Mangum v. Mangum

Annotate this Case

249 N.W.2d 207 (1977)

197 Neb. 350

Dorothy M. MANGUM, Appellee, v. Harvey P. MANGUM, Appellant.

No. 40723.

Supreme Court of Nebraska.

January 12, 1977.

*208 Griffiths & Gildersleeve, Auburn, for appellant.

Casey & Elworth, Plattsmouth, for appellee.

Heard before SPENCER, NEWTON and BRODKEY, JJ., HASTINGS, District Judge, and KUNS, Retired District Judge.

HASTINGS, District Judge.

This is an action for the dissolution of a marriage. The trial court dissolved the marriage, awarded child support and custody of Stephen, the 14-year-old minor child of the parties, to the petitioner, made a division of property, and granted petitioner alimony and attorney's fees.

The respondent has appealed and contends the trial court should not have awarded alimony, and that the property division was inequitable and the child support excessive.

The parties were married in 1949. Although two children were born to this couple, their daughter married and became emancipated prior to these proceedings and only their son, born November 5, 1962, was involved in this action. He is in good health except that he has one artificial eye which requires an annual medical examination.

Petitioner is 53 years old, in good health, and has no special skills or training. She has operated a used clothing store during the last 9 years or so, handling merchandise on a consignment basis so that the asset value of the business is practically nil. She puts in about 4 hours per day, but hopes to expand the operation "after this is over." The last 2 years have been her best, both averaging about $2,500 per year net income.

Respondent apparently is 53 years old, but he has been an over-the-road truck driver most of his working life. In the year *209 1974 his gross wages were $14,427.22, out of which he had to pay his food and lodging on the road for 292 or 293 days amounting to $4,907. In 1975 his gross earnings were $13,537.36, and his road expenses were higher, but he didn't know how much.

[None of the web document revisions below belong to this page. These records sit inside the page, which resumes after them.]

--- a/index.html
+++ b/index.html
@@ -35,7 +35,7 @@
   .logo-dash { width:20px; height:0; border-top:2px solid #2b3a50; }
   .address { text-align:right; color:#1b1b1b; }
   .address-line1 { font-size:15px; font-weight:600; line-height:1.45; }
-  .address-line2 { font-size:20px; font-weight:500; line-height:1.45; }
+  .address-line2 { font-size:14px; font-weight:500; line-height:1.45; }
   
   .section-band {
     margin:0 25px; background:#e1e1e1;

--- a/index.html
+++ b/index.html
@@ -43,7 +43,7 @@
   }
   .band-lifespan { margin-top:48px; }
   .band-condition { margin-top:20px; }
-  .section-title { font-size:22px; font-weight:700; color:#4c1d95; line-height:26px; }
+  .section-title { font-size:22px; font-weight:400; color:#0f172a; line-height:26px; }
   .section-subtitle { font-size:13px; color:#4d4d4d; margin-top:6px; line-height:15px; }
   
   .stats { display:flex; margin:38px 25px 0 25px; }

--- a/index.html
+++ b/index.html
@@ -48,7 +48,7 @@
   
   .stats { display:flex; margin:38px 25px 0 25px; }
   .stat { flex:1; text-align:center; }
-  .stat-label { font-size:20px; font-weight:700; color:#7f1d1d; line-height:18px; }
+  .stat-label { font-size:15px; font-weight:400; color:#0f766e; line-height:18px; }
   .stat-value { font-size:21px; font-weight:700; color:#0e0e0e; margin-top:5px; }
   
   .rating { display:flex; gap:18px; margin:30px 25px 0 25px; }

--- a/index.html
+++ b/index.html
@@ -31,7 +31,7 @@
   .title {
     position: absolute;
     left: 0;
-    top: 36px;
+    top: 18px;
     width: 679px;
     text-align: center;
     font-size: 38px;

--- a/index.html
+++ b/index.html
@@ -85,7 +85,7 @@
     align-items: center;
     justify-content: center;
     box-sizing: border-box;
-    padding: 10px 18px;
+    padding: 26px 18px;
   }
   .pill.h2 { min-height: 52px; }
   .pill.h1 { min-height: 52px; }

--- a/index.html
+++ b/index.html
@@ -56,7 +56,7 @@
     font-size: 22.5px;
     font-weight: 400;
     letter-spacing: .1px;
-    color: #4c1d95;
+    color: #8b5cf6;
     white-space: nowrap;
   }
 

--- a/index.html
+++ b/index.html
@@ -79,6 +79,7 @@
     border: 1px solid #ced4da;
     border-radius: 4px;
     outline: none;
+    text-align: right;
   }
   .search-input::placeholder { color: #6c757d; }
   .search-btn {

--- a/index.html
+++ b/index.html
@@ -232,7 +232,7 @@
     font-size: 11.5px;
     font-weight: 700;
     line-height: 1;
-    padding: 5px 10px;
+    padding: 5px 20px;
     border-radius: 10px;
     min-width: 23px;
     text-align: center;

The trial court awarded to the petitioner the family home valued at $10,000, subject to a $2,755 mortgage, household goods and furniture valued at $500, and a 1967 Ford automobile. In addition, respondent was ordered to pay $6,000 in alimony payable $100 per month for 60 months. Respondent was given a power lawn mower worth $50, a small motorcycle worth less than $300, a 1963 Buick automobile, and his clothing and personal effects. He was directed to pay $50 per week child support; to continue to provide medical insurance to include the minor son, which total insurance presently costs respondent $56.22 per month; to pay an Avco Finance bill of approximately $600; and to pay $350 to apply on fees to petitioner's attorney.

"The division of property and the issue of alimony may be considered together. They are to be determined upon a consideration of all the facts and circumstances." Sullivan v. Sullivan, 192 Neb. 841, 224 N.W.2d 542 (1975).

The only property of any substantial value was the family home which was awarded to petitioner. This is as it should be as it is the most practical and reasonable solution to the problem of providing a place in which she may raise the minor child. The rather modest income of the respondent affords no reasonable basis for additionally awarding alimony to petitioner and that portion of the decree should be eliminated.

"In determining the amount of child support to be awarded, the status, character, and situation of the parties and all attendant circumstances must be considered. * * * We have stated that the decision of a trial court in awarding child support will not be disturbed on appeal unless it appears that the court abused its discretion." Lynch v. Lynch, 195 Neb. 804, 241 N.W.2d 123 (1976).

Considering respondent's earnings and that of the petitioner, the award of child support was significant, but not excessive so as to constitute an abuse of judicial discretion.